Il poussa un profond soupir, ses yeux se posant avec lassitude sur ses cuissons, et reprit d’un ton las :
« Je commence à ressentir cette colère, Jean. La colère contre un monde d’une beauté infinie, mais à la saleté insondable, peuplé de créatures abjectes, fausses, perfides, cruelles et corrompues, qu’elles soient au bas de l’échelle ou au sommet. Quid de la tolérance ? Les gens semblent si étriqués
Je sais bien que nos parcours ne sont pas les mêmes, que je ne suis pas ce misérable pécheur, cet ignorant sans accès à la culture. Mais même lui devrait saisir que semer la douleur, infliger la cruauté, c’est une souillure, non ? On m’a dit toute ma vie que le bien triomphe toujours, mais regarde autour de nous… Le mal prospère, se cache sous des masques de vertu. Alors, peut-être que la vérité, c’est que le bien n’est qu’un mot pour ceux qui ont le luxe de croire en la justice, pendant que le mal danse dans l’ombre, impuni. Apparemment c’est moi qui suis dans l’erreur, ou du moins qui m’en suis convaincu. Vouloir changer les gens tout en respectant leur libre arbitre, c’est absurde. Peut-être que je ne suis qu’un imbécile paranoïaque, un solitaire dans le faux… Il y aurait des âmes bienveillantes, de l’espoir… Ce genre de niaiseries. »

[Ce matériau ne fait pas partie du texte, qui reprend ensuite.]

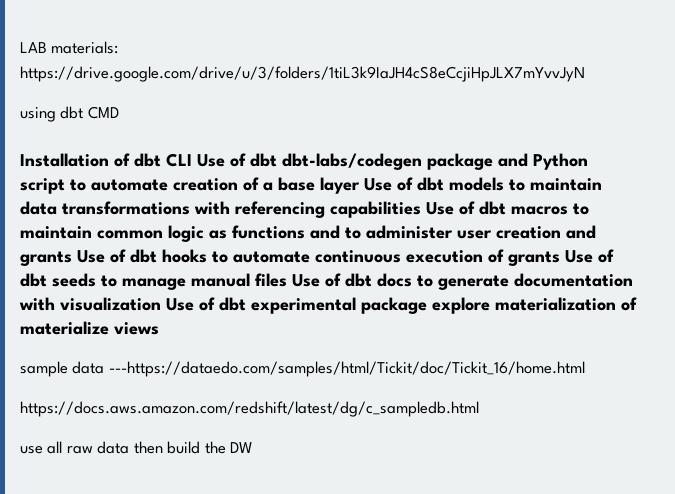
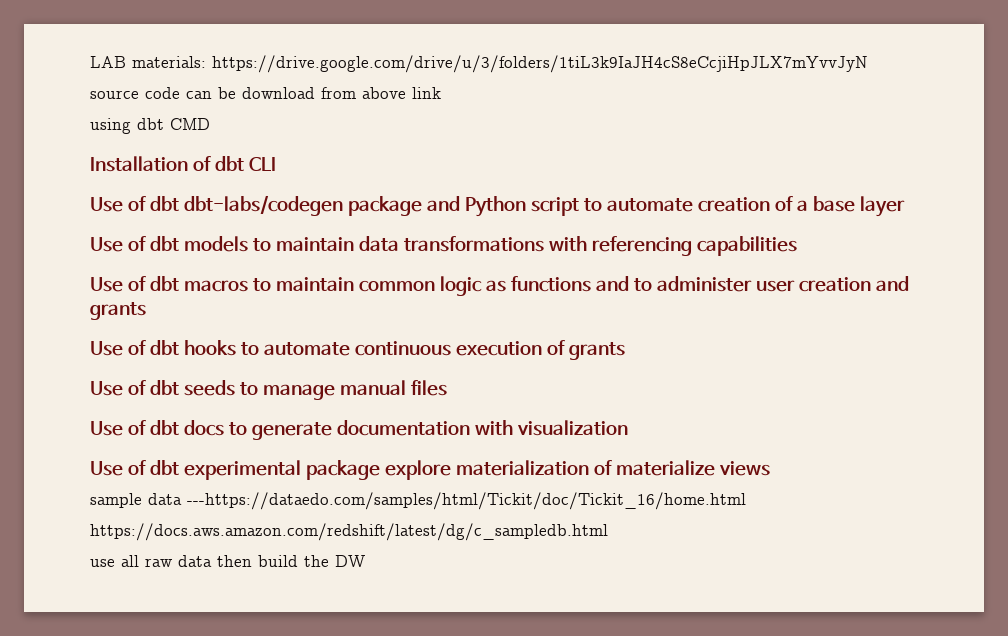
+ source code can be download from above link
- Installation of dbt CLI Use of dbt dbt-labs/codegen package and Python script to automate creation of a base layer Use of dbt models to maintain data transformations with referencing capabilities Use of dbt macros to maintain common logic as functions and to administer user creation and grants Use of dbt hooks to automate continuous execution of grants Use of dbt seeds to manage manual files Use of dbt docs to generate documentation with visualization Use of dbt experimental package explore materialization of materialize views
+ Installation of dbt CLI
+ Use of dbt dbt-labs/codegen package and Python script to automate creation of a base layer
+ Use of dbt models to maintain data transformations with referencing capabilities
+ Use of dbt macros to maintain common logic as functions and to administer user creation and grants
+ Use of dbt hooks to automate continuous execution of grants
+ Use of dbt seeds to manage manual files
+ Use of dbt docs to generate documentation with visualization
+ Use of dbt experimental package explore materialization of materialize views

Il se servit un grand verre de bourbon qu’il avala d’un trait, puis se remit à remuer ses pommes de terre, coupées en fines tranches, les yeux rivés sur la pièce de viande, maintenant trop cuite, qu’il retourna. Le regard qu’il posa sur l’horizon était morne, figé. Il baissa l’intensité du gaz, puis se resservit.

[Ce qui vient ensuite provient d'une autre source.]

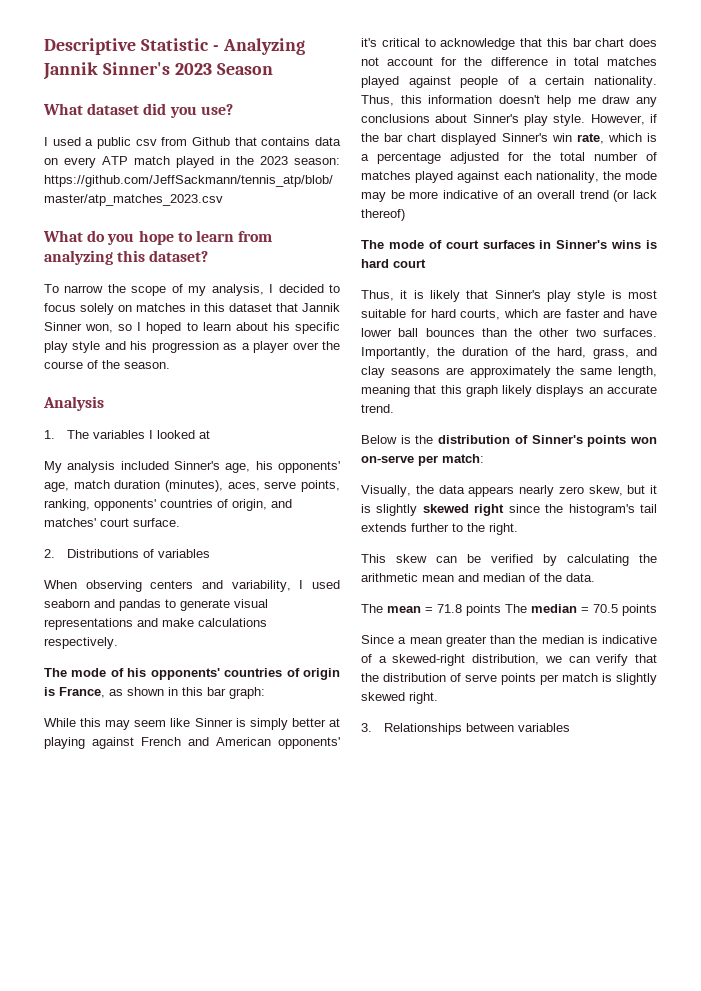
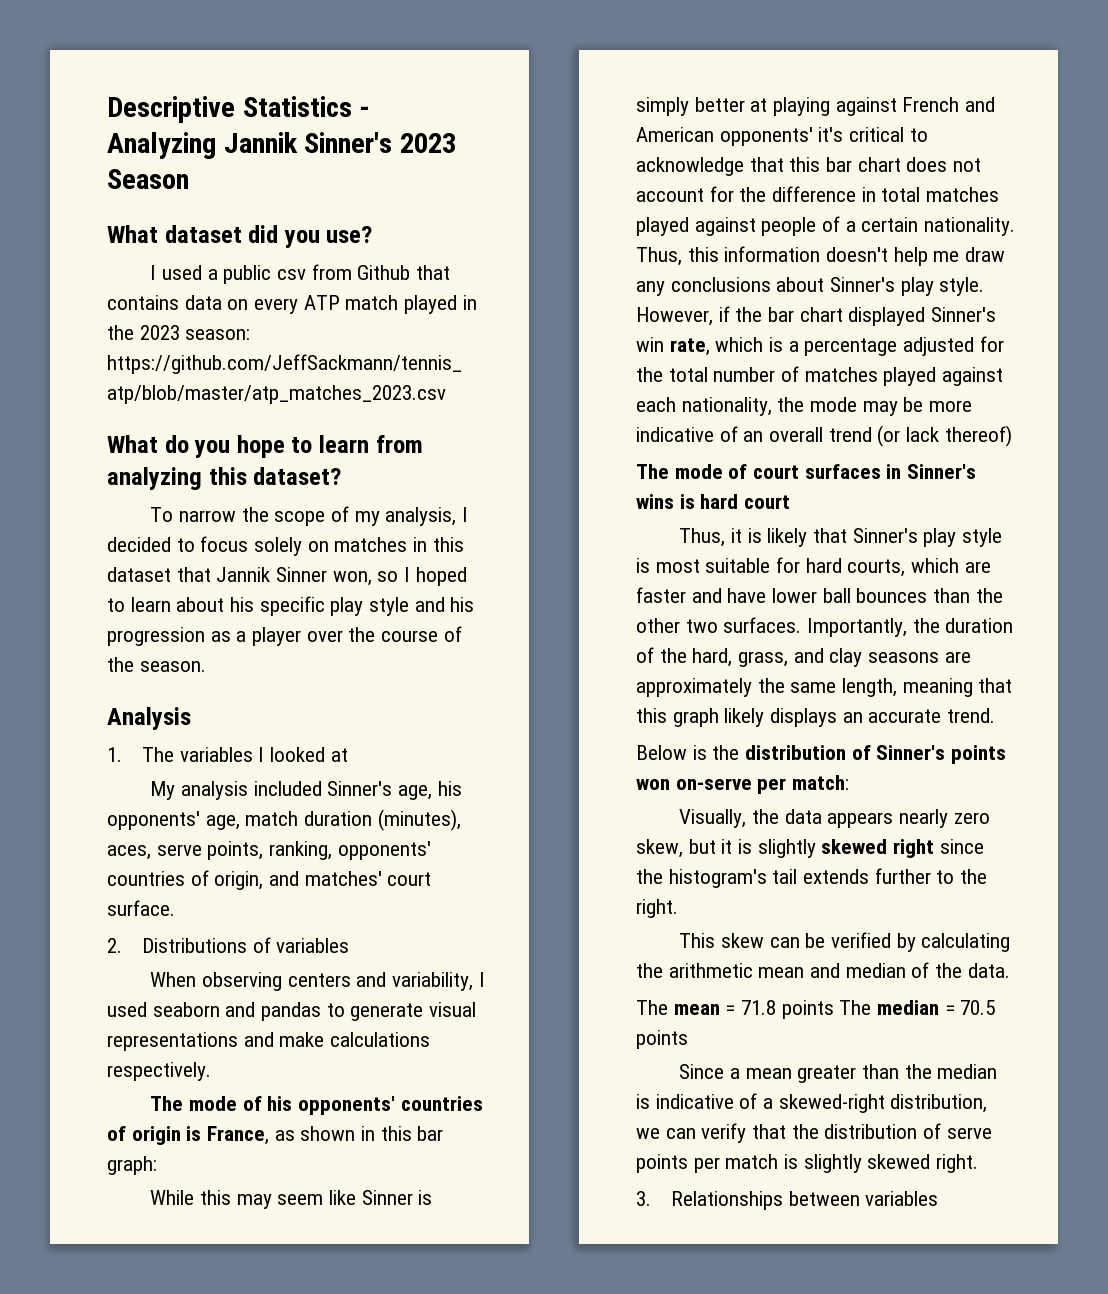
- Descriptive Statistic - Analyzing Jannik Sinner's 2023 Season
+ Descriptive Statistics - Analyzing Jannik Sinner's 2023 Season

« Tu veux vraiment savoir ce que j’en pense ? Tout est chaos, purement aléatoire… Le karma, c’est juste un bâton de consolation pour les bigots et les crédules, pour ceux qui s’efforcent de faire le bien sans jamais y être récompensés, et qui espèrent une rétribution dans cette vie, ou dans une suivante… La réincarnation ? Une autre niaiserie poétique. Ce ne sont que des faux-semblants, des fables inventées par le misérable qui veut rationaliser sa souffrance et se convaincre qu’il échappe à la misère, qu’il épargne de la chance pour une existence future, toujours incertaine. Même ça, c’est calculé. Le véritable don, celui qui a du sens, est anonyme et dépourvu de toute attente. »
Pierre fixa son verre avec une amertume palpable, comme s’il y voyait à la fois son passé et son avenir, se refléter dans le liquide ambré.
« La haine a toujours été plus puissante que l’amour. L’amour nous fragilise, nous fait vaciller. Rarement il nous pousse à nous surpasser, et encore moins dans un contexte qui n’atteint pas un degré extrême. La plupart du temps, on s’en contente, on s’installe dans le confort de nos acquis, devenant apathiques. À l’inverse, la haine, cette force brute, est un moteur inarrêtable qui nous propulse, nous élève, jusqu’à des sommets insoupçonnés.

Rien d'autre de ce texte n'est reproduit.